While this digitization project will certainly save money trucking so many files back and forth, the whole endeavour is still costly. Although Lengellé said the money is all coming from Library and Archives’ own budget.

“The bulk of it is going to go to the actual digitization effort,” Lengellé said. “That’s manual labour, that’s very costly.”

The number of people working on the files will change over time, but Library and Archives will be hiring extra staff to help complete the project.

Library and Archives moves around 3,000 files per year for various clients.

In an email, Carleton research professor Tim Cook said the digital archives will be helpful for him and many others.

“Having the 600,000 available will be a new and incredible resource for historians, genealogists, and historically minded Canadians.”

Lengellé said the files are sometimes requested by historical researchers, but a lot of the time it’s relatives of the soldiers wanting to know about their own heritage.

“650,000 people represents 8 per cent of the Canadian population at the time. So anybody who’s got Canadian roots over 100 years old has a relative in those files.”

Library and Archives used to digitize on demand for Canadians living too far from Ottawa to come view the files. Although it saved travel costs for the person who requested the file, Lengellé said digitizing on demand “would cost Canadians 40 cents a page.”

This new digital archive of service files be available to all Canadians completely free of charge.

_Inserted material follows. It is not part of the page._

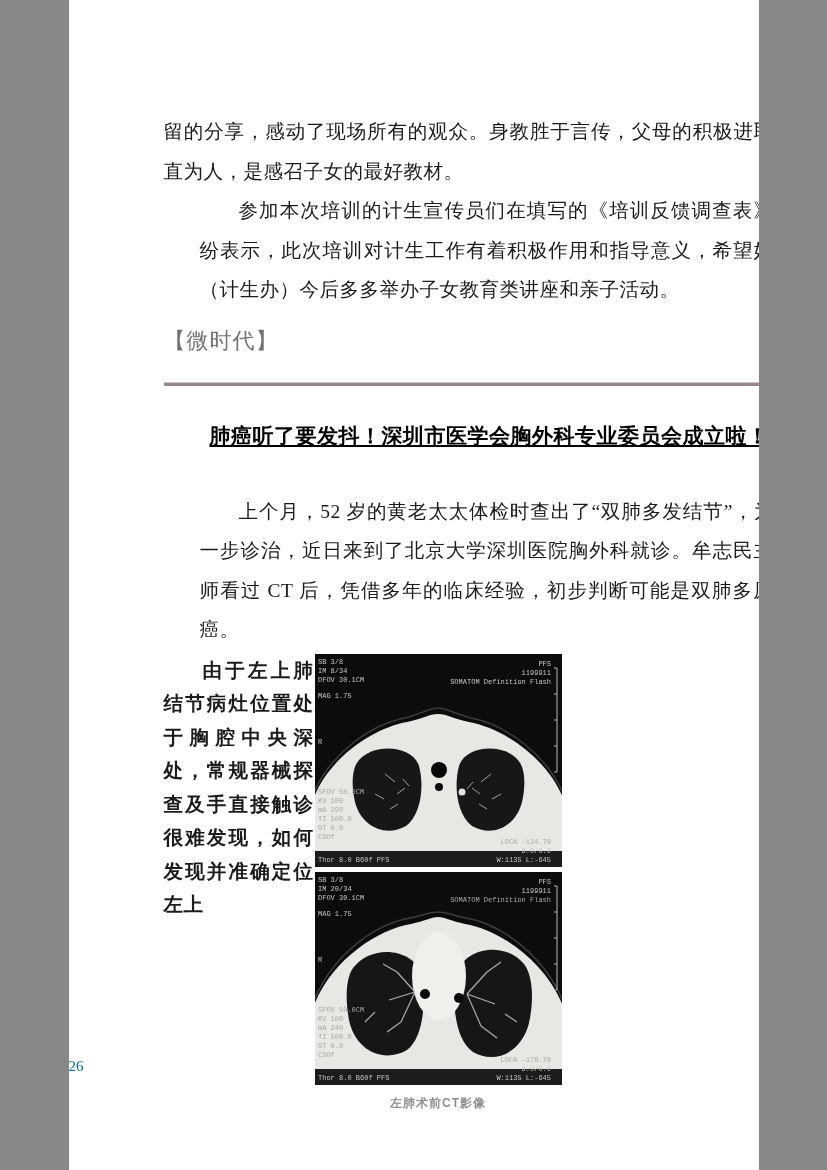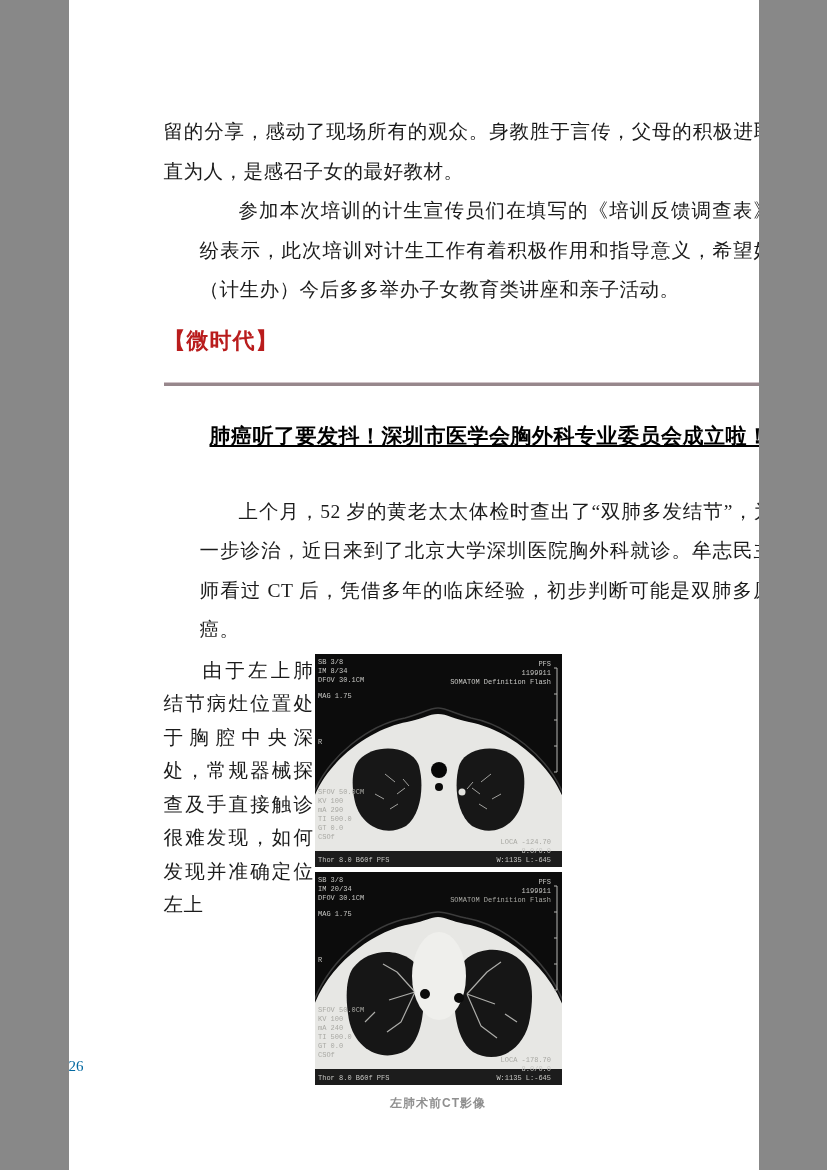"【微时代】" .section-header { color: #b91c1c -> #737373; font-weight: bold -> normal }
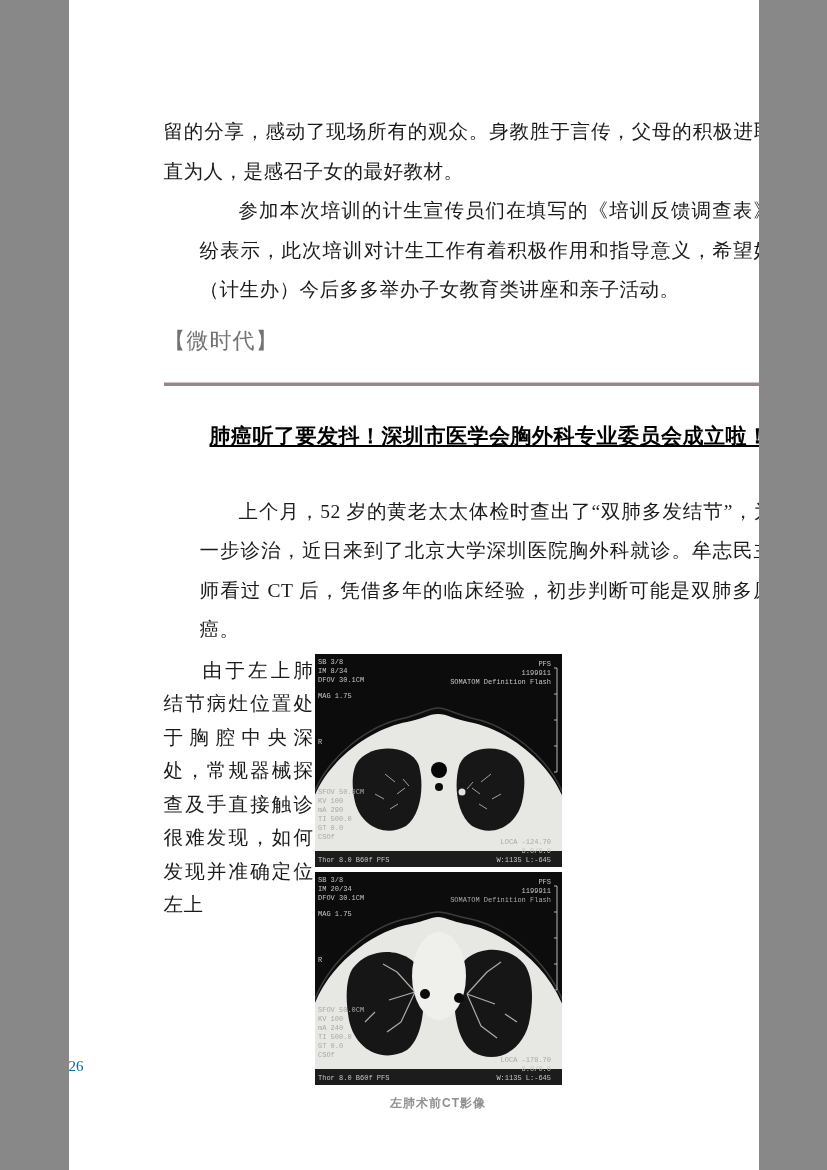"由于左上肺结节病灶位置处于胸腔中央深处，常规器械探查及手直接触诊很难发现，如何发" .wrap-col { font-weight: none -> bold }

Although having all the service files in digital format will save some money for both the Library and Archives and Canadians, Lengellé said the project won’t change too much of the department’s regular activities.

“It will make a difference, I’m not downplaying it, but I don’t it would be a major difference on our physical operation in Ottawa.”

After the files are completely uploaded, Library and Archives will start looking at which documents they should digitize next.

“Once we’re done this one, we’ll look at what’s good for clients, what makes sense, and we’ll move on.”